Tuesday, January 18, 2022

God Beyond Knowing

 This month I write of my works of fiction.  My two novels, although very different, are connected to my firm belief in a God beyond my knowing—this theme was presented in my first blog eight and a half years ago Aug 19, 2013—the long poem ‘Un-Named God’.  That poem encompasses all that I write about.  I often make references to Teilhard de Chardin who saved my faith and enabled me to embrace ‘Mystery God’.  Teilhard foresaw religions moving out of the static state of absolutism and into a dynamic evolutionary world view wherein religion and science are seeking, by different paths, the Truth of our existence.

 

‘The Stations’, my first novel is about an artist commissioned to create Stations of the Cross for a proposed shrine.  It has an allegorical quality in that the artist must plumb the depths of his soul and challenge the establishment to give new meaning to an old church symbol in the face of resistance from the conservative arm of the Catholic Church.  The artist shares Teilhard’s vision of the need for humanity to expand our vision to find sacred meaning in the secular world.
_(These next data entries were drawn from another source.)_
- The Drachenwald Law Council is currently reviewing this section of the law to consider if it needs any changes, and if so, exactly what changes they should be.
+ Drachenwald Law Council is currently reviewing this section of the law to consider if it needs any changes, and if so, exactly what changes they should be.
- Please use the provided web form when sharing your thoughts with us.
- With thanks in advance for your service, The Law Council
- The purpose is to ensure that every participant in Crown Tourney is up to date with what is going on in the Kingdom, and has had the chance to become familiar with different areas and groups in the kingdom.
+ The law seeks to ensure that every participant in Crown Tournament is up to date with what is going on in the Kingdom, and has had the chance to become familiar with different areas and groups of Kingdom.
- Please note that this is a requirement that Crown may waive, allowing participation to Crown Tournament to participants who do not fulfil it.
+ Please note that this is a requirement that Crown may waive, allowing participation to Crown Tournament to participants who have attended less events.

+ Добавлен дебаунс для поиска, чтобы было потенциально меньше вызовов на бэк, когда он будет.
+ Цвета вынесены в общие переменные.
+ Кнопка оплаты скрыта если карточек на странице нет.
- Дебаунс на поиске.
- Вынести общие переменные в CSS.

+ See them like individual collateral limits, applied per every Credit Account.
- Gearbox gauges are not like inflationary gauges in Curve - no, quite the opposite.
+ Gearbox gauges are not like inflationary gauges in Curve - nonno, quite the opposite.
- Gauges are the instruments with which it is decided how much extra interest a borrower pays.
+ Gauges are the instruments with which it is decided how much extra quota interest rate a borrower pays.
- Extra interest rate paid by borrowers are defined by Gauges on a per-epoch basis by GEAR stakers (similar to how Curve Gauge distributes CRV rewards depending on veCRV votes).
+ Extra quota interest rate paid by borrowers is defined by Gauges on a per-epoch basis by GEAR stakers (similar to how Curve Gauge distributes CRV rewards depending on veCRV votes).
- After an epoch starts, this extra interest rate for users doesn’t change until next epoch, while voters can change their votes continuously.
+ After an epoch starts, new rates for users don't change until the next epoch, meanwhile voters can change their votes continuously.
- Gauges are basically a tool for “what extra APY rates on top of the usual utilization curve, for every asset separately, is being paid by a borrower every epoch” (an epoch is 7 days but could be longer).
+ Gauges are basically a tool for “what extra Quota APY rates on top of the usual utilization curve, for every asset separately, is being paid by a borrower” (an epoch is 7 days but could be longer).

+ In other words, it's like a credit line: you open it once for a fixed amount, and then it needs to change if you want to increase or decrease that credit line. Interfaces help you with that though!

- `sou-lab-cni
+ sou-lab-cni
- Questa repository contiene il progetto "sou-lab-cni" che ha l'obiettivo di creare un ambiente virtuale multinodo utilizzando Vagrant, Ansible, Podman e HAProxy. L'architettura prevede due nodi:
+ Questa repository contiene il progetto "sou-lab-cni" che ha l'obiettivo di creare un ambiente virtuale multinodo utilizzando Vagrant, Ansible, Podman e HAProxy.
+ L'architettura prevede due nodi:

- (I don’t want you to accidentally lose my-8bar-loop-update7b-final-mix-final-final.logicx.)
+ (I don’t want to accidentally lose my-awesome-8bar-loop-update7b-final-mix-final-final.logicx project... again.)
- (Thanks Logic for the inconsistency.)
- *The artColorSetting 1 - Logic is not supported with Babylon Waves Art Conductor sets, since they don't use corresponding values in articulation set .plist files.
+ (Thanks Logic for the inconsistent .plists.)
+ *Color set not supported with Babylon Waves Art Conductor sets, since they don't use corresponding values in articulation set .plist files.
Many of our religious symbols have become static and inert—thus idols.  Symbols need to be suggestive and speak to us of where we are in our development so they come alive with insightful perceptions.  Much of our world resists transformative change.  The search for new meaning in religion is not a denial of historical spiritual tradition; it’s each era’s attempt to reach closer to Truth (which cannot be reached, only approximated).  New knowledge is always built upon the old with the understanding that it is the way we grow.  Not denial; rather a transformation to incorporate elements of an ever-changing world.

 

My new novel, ‘The Conflagration’ carries the theme of transformation.  The old world is nearly destroyed by a nuclear WWIII at the end of the 21st Century.  The shock, that near world destruction actually came to be, is enough to awaked the survivors to realize war is never the answer and they see the need to recognize the planet as One World.  Their descendants cooperatively abandon war and embrace universal values to assure continuation of the species; shaping their choices by relying upon the demands of sustainability and guided by global ethics.  The protagonist is in effect a ‘time traveler’ from the 21st century and we watch as she resists, then gradually adapts to the new world and is haunted by the question “Was the Conflagration inevitable?”  For her Masters thesis she looks back at the signs of danger that were there for all to see yet were ignored.

(Although a work of fiction, all references to issues of the 21st century or earlier, are researched and accurate.)